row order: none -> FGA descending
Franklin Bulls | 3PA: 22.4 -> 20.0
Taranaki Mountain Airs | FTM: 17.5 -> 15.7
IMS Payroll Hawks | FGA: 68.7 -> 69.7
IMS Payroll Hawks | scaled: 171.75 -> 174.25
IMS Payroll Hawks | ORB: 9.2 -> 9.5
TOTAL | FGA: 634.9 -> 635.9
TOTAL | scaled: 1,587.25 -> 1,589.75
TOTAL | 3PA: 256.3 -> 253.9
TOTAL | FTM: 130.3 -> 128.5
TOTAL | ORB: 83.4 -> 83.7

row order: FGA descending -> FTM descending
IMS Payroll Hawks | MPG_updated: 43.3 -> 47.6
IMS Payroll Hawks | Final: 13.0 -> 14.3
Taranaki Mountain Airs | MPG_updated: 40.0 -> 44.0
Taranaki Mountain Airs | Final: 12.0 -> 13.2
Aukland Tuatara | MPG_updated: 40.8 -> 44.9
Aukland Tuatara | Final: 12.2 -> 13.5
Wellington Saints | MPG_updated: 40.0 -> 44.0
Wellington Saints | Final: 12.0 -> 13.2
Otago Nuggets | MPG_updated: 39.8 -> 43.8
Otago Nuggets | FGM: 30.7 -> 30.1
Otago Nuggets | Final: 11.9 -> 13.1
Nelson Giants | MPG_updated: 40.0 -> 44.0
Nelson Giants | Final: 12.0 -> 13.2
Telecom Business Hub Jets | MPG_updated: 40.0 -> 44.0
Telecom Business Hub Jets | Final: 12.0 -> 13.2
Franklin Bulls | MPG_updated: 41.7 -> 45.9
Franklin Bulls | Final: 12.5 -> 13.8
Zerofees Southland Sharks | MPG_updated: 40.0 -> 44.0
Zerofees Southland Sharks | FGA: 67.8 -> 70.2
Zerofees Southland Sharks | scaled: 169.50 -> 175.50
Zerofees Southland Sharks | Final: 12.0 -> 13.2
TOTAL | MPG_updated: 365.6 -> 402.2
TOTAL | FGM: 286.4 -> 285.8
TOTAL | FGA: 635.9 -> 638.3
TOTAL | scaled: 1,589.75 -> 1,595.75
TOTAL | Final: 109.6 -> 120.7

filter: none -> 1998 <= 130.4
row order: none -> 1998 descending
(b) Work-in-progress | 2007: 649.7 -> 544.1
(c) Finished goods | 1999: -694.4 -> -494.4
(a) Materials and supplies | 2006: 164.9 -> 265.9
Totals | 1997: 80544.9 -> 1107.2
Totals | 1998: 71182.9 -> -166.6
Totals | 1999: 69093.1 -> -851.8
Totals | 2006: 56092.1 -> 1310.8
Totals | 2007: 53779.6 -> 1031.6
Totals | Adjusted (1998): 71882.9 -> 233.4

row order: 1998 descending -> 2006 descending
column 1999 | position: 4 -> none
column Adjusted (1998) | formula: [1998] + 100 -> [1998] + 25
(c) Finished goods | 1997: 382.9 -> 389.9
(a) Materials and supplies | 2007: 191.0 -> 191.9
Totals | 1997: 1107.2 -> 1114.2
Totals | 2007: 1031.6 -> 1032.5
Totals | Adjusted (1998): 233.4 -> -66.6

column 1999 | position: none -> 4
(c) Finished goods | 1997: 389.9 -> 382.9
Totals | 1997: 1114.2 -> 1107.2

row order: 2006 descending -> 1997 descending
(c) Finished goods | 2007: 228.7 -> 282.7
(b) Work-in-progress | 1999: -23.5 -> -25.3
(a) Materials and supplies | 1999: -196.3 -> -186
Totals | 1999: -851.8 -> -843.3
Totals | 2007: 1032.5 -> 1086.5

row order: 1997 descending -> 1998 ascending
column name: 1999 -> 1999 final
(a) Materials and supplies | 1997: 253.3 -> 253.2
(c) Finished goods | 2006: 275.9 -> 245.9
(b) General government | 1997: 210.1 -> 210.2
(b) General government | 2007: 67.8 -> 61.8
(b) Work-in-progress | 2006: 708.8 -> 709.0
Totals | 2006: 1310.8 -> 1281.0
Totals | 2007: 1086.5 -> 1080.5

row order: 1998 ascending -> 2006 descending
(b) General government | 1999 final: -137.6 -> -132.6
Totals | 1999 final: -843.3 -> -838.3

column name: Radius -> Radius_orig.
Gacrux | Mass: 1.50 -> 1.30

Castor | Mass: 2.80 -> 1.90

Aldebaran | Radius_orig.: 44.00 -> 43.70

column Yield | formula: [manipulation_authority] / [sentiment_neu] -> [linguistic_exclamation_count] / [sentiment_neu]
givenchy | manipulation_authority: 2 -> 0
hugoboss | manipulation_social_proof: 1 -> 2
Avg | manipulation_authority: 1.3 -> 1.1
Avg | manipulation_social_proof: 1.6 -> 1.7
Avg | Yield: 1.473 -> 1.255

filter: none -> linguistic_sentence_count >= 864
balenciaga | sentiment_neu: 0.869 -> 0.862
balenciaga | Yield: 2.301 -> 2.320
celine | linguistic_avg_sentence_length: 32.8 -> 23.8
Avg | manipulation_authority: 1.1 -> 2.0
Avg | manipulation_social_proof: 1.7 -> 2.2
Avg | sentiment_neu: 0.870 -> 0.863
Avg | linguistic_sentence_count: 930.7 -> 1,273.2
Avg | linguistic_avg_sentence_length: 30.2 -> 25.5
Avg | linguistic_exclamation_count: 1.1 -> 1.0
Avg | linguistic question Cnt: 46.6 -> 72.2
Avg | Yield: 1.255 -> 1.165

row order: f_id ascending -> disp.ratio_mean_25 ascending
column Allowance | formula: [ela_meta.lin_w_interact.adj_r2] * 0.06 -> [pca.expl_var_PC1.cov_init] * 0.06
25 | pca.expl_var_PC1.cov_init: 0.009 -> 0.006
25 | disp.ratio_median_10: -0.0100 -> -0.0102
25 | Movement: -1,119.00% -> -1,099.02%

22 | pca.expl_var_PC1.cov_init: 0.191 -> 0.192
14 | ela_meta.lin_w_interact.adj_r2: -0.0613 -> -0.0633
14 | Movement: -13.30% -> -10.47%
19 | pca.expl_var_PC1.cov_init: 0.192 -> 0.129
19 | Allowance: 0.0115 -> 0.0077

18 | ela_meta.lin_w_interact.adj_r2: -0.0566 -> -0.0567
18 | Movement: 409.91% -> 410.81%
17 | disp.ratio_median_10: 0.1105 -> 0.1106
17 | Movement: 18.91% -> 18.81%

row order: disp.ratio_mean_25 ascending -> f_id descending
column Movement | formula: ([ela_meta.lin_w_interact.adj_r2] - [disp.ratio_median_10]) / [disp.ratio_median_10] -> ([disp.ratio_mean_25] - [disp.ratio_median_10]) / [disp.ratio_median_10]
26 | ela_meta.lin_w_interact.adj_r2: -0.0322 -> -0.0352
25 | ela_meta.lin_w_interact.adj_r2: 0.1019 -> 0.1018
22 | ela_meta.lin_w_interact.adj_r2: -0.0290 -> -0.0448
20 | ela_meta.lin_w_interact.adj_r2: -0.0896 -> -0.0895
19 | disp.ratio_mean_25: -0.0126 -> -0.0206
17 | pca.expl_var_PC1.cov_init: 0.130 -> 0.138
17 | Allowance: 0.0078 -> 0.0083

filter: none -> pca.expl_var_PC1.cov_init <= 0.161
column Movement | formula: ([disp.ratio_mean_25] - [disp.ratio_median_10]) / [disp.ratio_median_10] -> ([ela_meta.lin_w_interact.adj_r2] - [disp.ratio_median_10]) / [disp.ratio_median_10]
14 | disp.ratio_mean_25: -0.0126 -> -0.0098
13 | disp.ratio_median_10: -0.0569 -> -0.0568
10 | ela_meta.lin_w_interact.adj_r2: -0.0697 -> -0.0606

DIRECTIONS FOR THIS TASK →
Output consists of exactly the lines from the one containing "20 | ela_meta.lin_w_interact.adj_r2: -0.0896" to the end of the records above, retyped without change and with nothing extra.

EXERCISE ANSWER →
20 | ela_meta.lin_w_interact.adj_r2: -0.0896 -> -0.0895
19 | disp.ratio_mean_25: -0.0126 -> -0.0206
17 | pca.expl_var_PC1.cov_init: 0.130 -> 0.138
17 | Allowance: 0.0078 -> 0.0083

filter: none -> pca.expl_var_PC1.cov_init <= 0.161
column Movement | formula: ([disp.ratio_mean_25] - [disp.ratio_median_10]) / [disp.ratio_median_10] -> ([ela_meta.lin_w_interact.adj_r2] - [disp.ratio_median_10]) / [disp.ratio_median_10]
14 | disp.ratio_mean_25: -0.0126 -> -0.0098
13 | disp.ratio_median_10: -0.0569 -> -0.0568
10 | ela_meta.lin_w_interact.adj_r2: -0.0697 -> -0.0606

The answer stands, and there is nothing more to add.